Receiving data is more timing-critical than sending, so we will use CIA#2 for receiving, since NMIs are useful for tighter timing requirements.

Sending RS-232 Data

Now how do we use the shift register to send data in the RS-232 transmission format? After all, it was not exactly designed with RS-232 in mind:

The user port wiring of the serial port is different than what the KERNAL driver uses.
The order of the bits in a byte is reversed in the CIA compared to RS-232.
The shift register works on 8 bits at a time, while RS-232 deals with groups of 10 bits.

TXD Wiring

The data output of the CIA#1 shift register is wired to SP1 (pin 5) on the user port, but the old RS-232 KERNAL driver outputs data on PA2 (pin M). This means that existing user port RS-232 hardware (which uses pin M) wouldn’t be compatible. But new hardware that is aware of UP9600 can just bridge pin M to pin 5, and it will be compatible both with the original pinout and with UP9600.

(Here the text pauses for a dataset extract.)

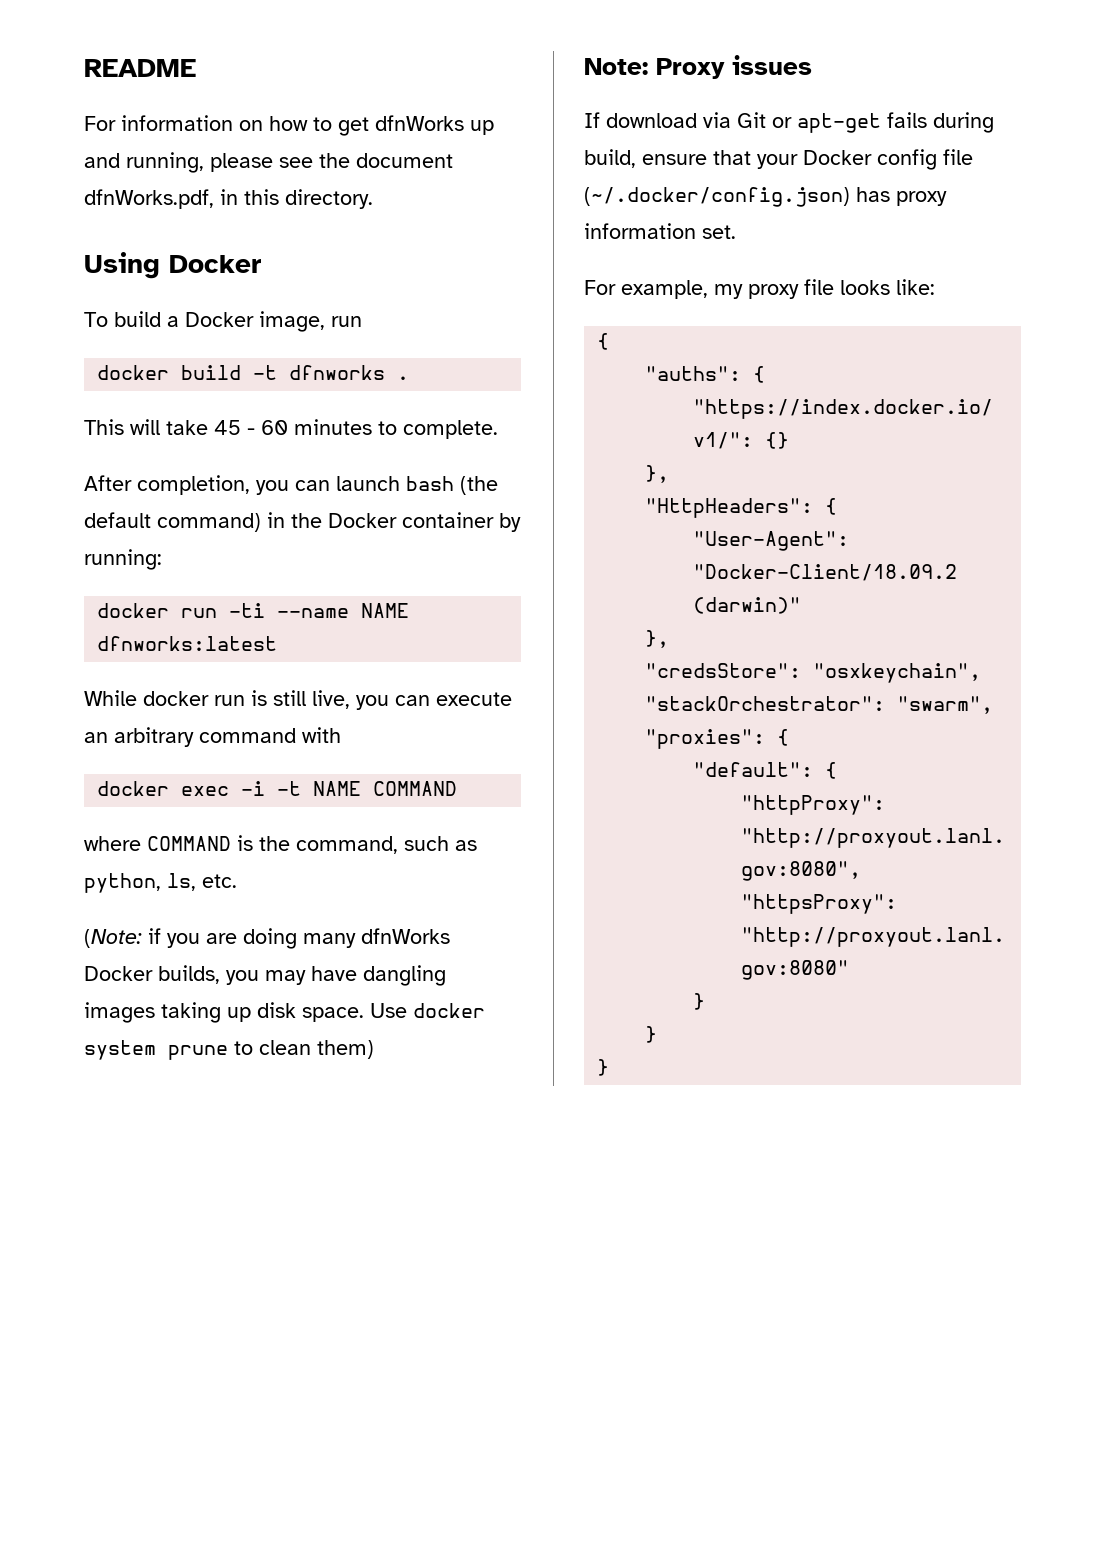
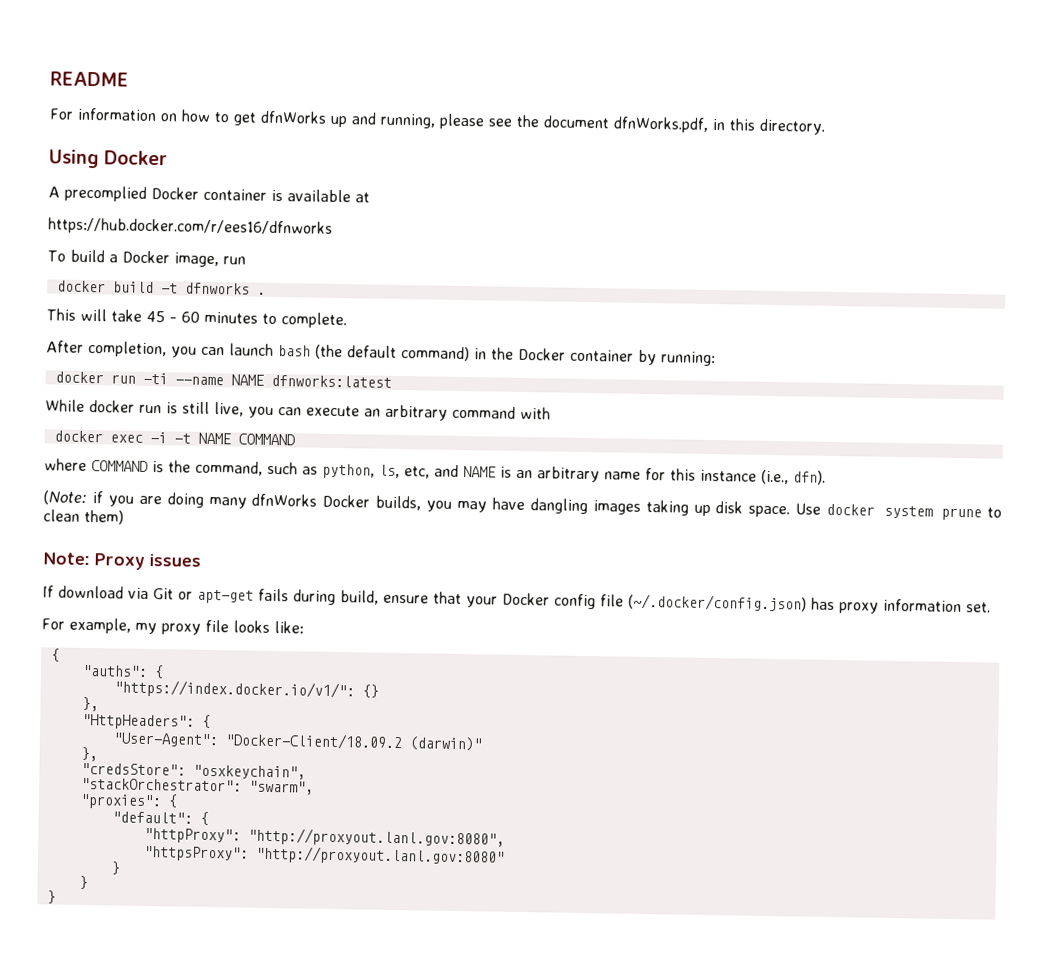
(261, 264) none -> [48,185,370,203] [48,217,333,237] // A precomplied Docker container is available at // https://hub.docker.com/r/ees16/dfnworks
[202,874,237,888] etc. -> [404,464,826,485] etc, and NAME is an arbitrary name for this instance (i.e., dfn).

The additional clock output of the CIA is not a problem: It will appear at pin 4 (CNT1) on the user port, and existing user port RS-232 hardware wouldn’t have it connected, and there is no reason to connect it on new hardware.

Bit Order

The shift register sends data with the most significant bit first, while RS-232 sends the least significant bit first. The 8 data bits will have to be reversed in order before sending them. The fastest solution is a 256 byte lookup table. The UP9600 code actually uses a 128 byte lookup table and patches the remaining bit into the resulting byte, trading some execution speed for memory.

Sending 10 Bits

The trickiest problem in sending is that the shift register works on 8 bits at a time, while for RS-232, each data byte results in a total of 10 bits: one start bit, 8 data bits and one stop bit. If all the data to be sent were known beforehand, one could shift the data bytes into a set of bytes that corresponds to the RS-232 bit stream and continuously write them to the shift register:

Unfortunately, software that wishes to send data often doesn’t have all the data available, or data arrives from software in bursts with pauses in between. In a terminal program, text typed by the user arrives one byte at a time, with significant pauses. During file transmission (e.g. XMODEM), a number of bytes will be sent together, but without additional communication, the RS-232 driver wouldn’t know at what point it needs to flush the accumulated data. It’s possible to do it this way, but it is quite complicated.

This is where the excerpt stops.